Hartley guinea-pigs (300-400g) of both sexes and male Wistar rats (250-350g) were kept in automatically controlled temperature conditions (23 ± 2°C), in 12 h light-dark cycles, with food and water "ad libitum". 48 hours prior to the experiments, the animals were kept in the laboratory, and 24 hours prior to the experiment, they were deprived of food. All experimental procedures were approved by the Animal Care and use Committee of UNIVALI University.
Evaluation of pharmacological activity
Guinea-pigs of both sexes were sacrificed and the ileum was removed.

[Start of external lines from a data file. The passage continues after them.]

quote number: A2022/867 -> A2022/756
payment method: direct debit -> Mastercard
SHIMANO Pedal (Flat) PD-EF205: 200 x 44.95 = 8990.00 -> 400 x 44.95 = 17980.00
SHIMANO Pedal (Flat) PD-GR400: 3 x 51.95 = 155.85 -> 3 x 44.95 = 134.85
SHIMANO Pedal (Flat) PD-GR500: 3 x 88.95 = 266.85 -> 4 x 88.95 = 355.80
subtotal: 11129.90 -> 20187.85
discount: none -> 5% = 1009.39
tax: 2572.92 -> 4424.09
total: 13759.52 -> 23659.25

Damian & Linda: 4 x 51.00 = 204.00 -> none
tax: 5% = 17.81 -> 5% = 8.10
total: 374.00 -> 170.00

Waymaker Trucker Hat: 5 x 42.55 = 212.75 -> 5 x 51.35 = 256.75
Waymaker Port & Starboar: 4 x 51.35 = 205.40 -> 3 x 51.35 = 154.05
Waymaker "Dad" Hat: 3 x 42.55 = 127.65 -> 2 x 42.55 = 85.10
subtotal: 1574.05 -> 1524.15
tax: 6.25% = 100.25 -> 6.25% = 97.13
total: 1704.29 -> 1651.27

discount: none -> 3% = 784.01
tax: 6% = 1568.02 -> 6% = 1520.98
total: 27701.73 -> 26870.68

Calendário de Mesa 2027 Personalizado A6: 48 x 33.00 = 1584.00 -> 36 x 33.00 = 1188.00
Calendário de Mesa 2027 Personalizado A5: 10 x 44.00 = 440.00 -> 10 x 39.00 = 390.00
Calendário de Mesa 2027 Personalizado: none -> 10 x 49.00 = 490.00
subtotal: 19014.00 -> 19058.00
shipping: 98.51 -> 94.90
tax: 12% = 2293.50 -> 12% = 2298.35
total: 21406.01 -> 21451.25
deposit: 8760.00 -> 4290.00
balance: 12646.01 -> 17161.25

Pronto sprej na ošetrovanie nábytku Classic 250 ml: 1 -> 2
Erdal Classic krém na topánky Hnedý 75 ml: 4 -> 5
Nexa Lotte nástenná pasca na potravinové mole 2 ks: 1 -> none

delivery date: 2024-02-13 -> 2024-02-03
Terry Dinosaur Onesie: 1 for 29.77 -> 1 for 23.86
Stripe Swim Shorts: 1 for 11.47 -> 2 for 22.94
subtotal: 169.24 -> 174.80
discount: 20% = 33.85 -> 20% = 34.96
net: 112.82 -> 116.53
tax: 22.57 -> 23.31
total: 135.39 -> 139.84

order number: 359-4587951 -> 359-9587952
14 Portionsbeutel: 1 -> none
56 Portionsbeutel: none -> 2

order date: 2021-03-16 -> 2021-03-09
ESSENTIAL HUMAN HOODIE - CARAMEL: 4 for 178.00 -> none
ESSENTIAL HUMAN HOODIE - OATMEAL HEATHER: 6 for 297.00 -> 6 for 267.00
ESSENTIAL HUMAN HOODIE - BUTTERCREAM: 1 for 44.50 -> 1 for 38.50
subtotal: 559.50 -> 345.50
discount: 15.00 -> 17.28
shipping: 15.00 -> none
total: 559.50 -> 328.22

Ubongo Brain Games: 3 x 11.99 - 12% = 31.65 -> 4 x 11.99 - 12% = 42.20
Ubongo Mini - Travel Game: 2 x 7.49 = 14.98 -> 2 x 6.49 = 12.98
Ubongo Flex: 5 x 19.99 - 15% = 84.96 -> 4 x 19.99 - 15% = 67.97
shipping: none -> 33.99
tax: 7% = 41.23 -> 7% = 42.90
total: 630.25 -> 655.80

The terminal portions, of about 10 to 20 mm in length, were taken after discarding the 15 cm portion nearest to the ileum-caecal junction . The intestinal content was eliminated by washing with Tyrode solution and the mesenteric residues were removed. Preparations were set up for recording the isotonic contractions in 5 mL jacketed organ baths containing Tyrode solution at 37°C, continuously bubbled with air under 1g of load by means of a light lever (six fold amplification) recorded in kymograph. The Tyrode solution had the following composition (mM): NaCl 136.8; KCl 2.7; CaCl2 1.3; NaHCO 3 12.0; MgCl 2 0.5; Na 2 PO 4 0.14 and glucose 5.5. After an initial equilibration period of about 30-45 minutes, cumulative concentration-effect curves for acetylcholine (1 pM to 100 mM) in the absence or presence of methanolic extract (ME) (0.10-2.0 mg/mL) incubated for 15 minutes were obtained. Six cumulative concentration-effect curves were obtained for each preparation, with a period of at least 20 minutes between each one. The maximum response obtained from the first cumulative concentration--effect curve was taken as the 100% response value. In separate sets of experiments, in order to correct for spontaneous and-or vehicle-induced desensitization, controlled experiments were performed for acetylcholine, in the presence of corresponding concentrations of vehicle.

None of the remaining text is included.